Congressional leaders are calling for an investigation by the Government Accountability Office into why Black enrollment in law school is declining while overall enrollment is up.
Members of the Committee on Education and the Workforce, including committee chairman Howard P. “Buck” McKeon, R-Calif., and ranking Democrat George Miller of California, sent a letter to the GAO asking it to do a “quick, turn-around study on the accreditation process conducted by the American Bar Association and an examination of the enrollment and completion trends of minority students in law school.” U.S. Rep. Stephanie Tubbs Jones, D-Ohio, has also joined the request.
“In law schools throughout the country, the number of Black applicants, students and graduates are all declining,” she says. “At the same time, overall law school enrollment is on the rise.
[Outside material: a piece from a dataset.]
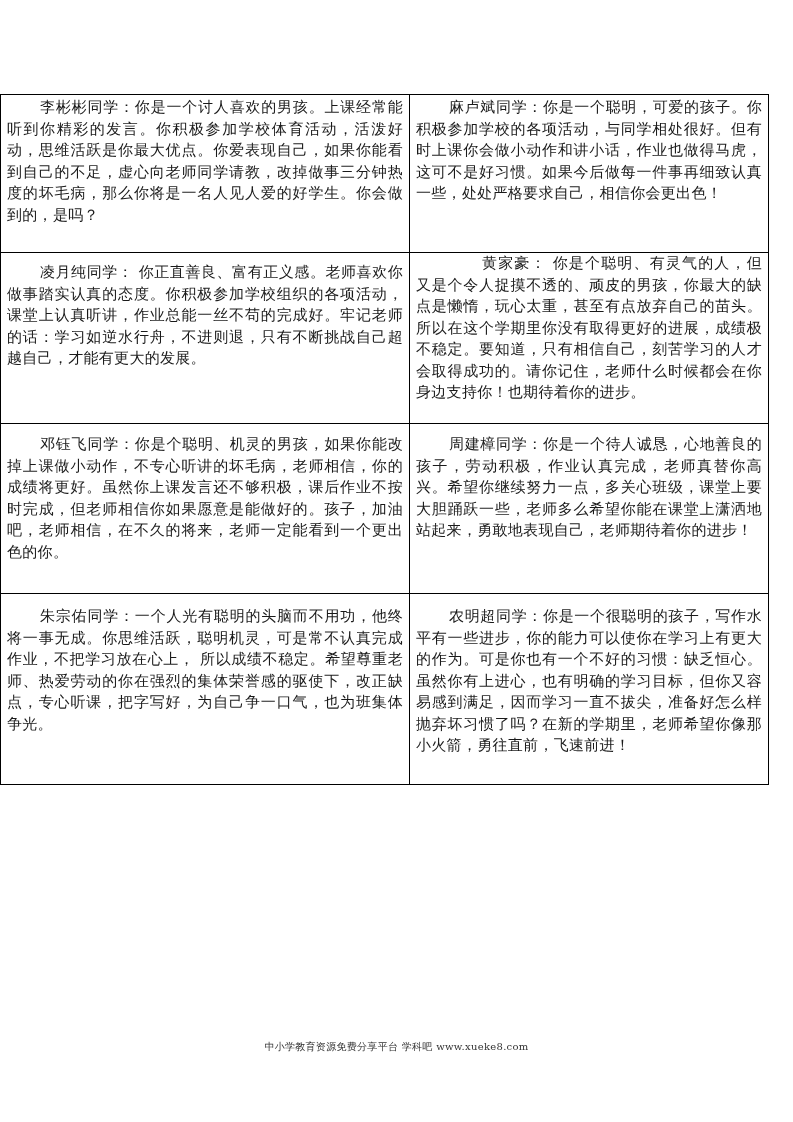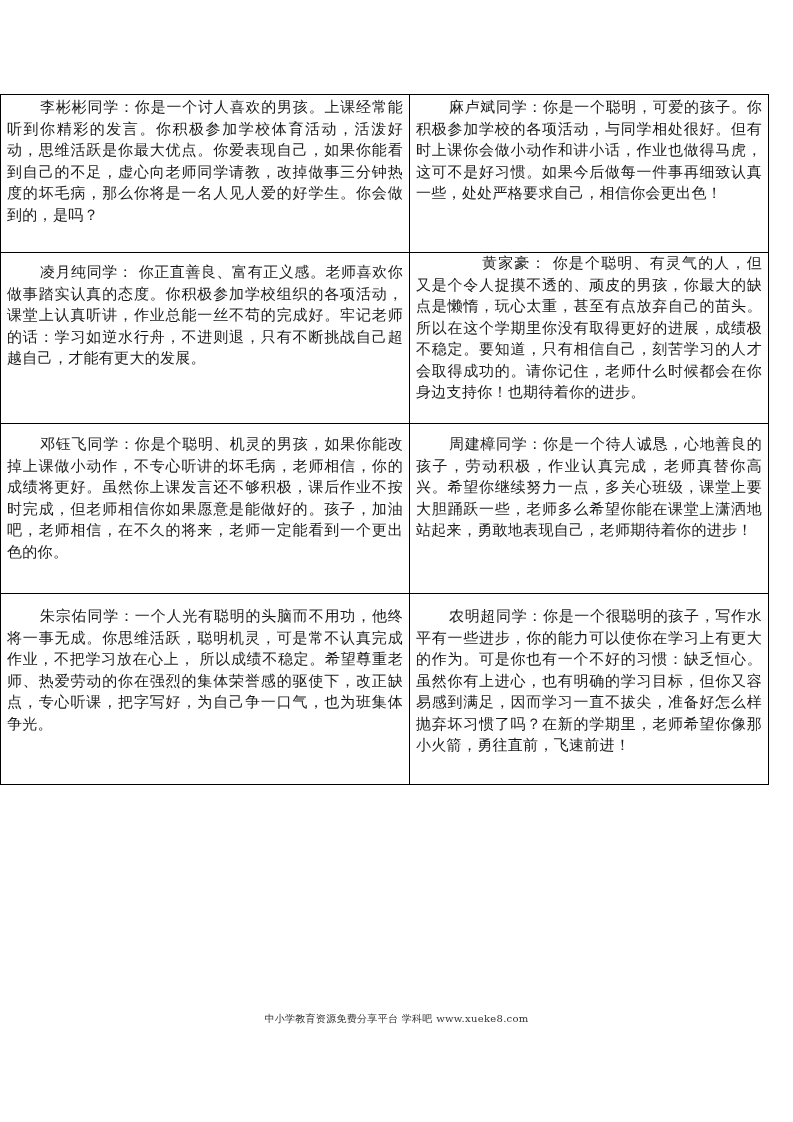"朱宗佑同学：一个人光有聪明的头脑而不用功，他终将一事无成。你思维活跃，聪明机灵，" .r5 { font-family: Liberation Serif, serif -> none }
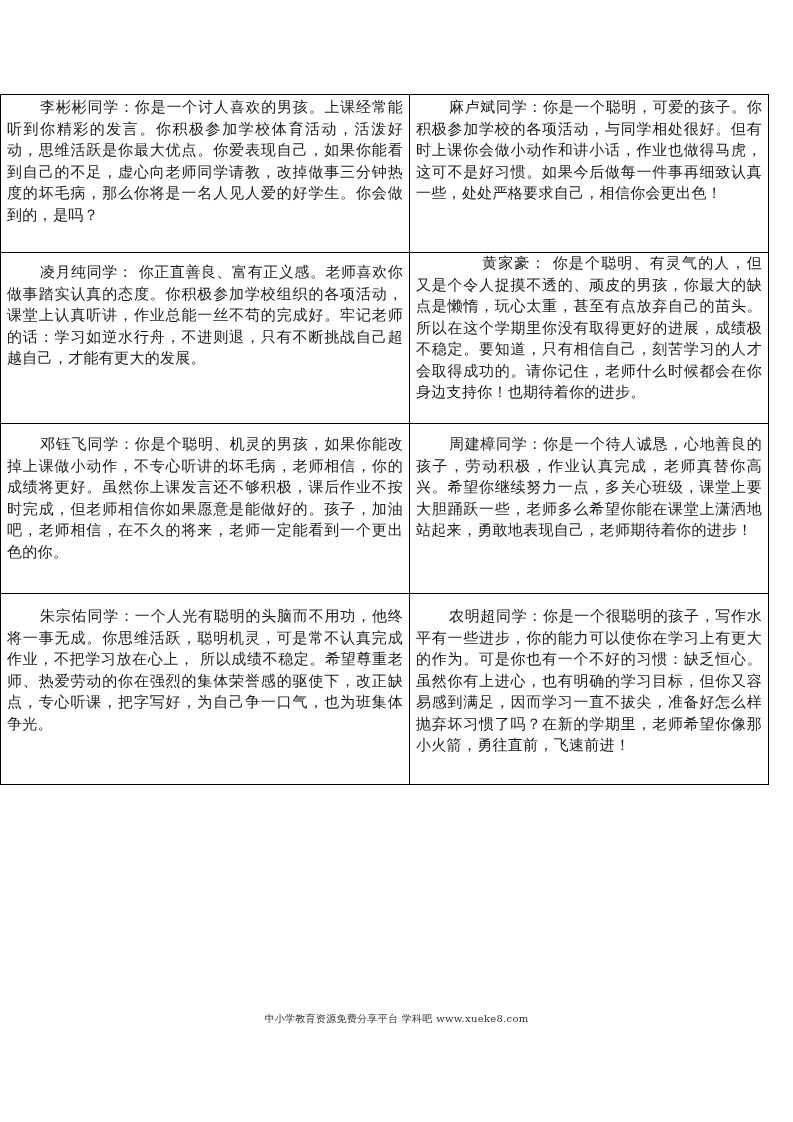"中小学教育资源免费分享平台 学科吧 www.xueke8.com" .footer { top: 1012px -> 1040px }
I am pleased with the bipartisan commitment to examining this important issue.”
Tubbs Jones says she attributes the decline to an over-reliance on standardized testing and the ABA’s accrediting process. She says the ABA has rejected or delayed the accreditation applications of law schools based on their LSAT scores and has threatened sanctions against accredited law schools unless they raise their minimum scores. Many of these schools serve the Black community.
Hulett H. Askew, an ABA consultant on legal education, said the ABA does not set a minimum LSAT score. He added that new standards for schools to achieve diversity were adopted by the ABA House of Delegates in August.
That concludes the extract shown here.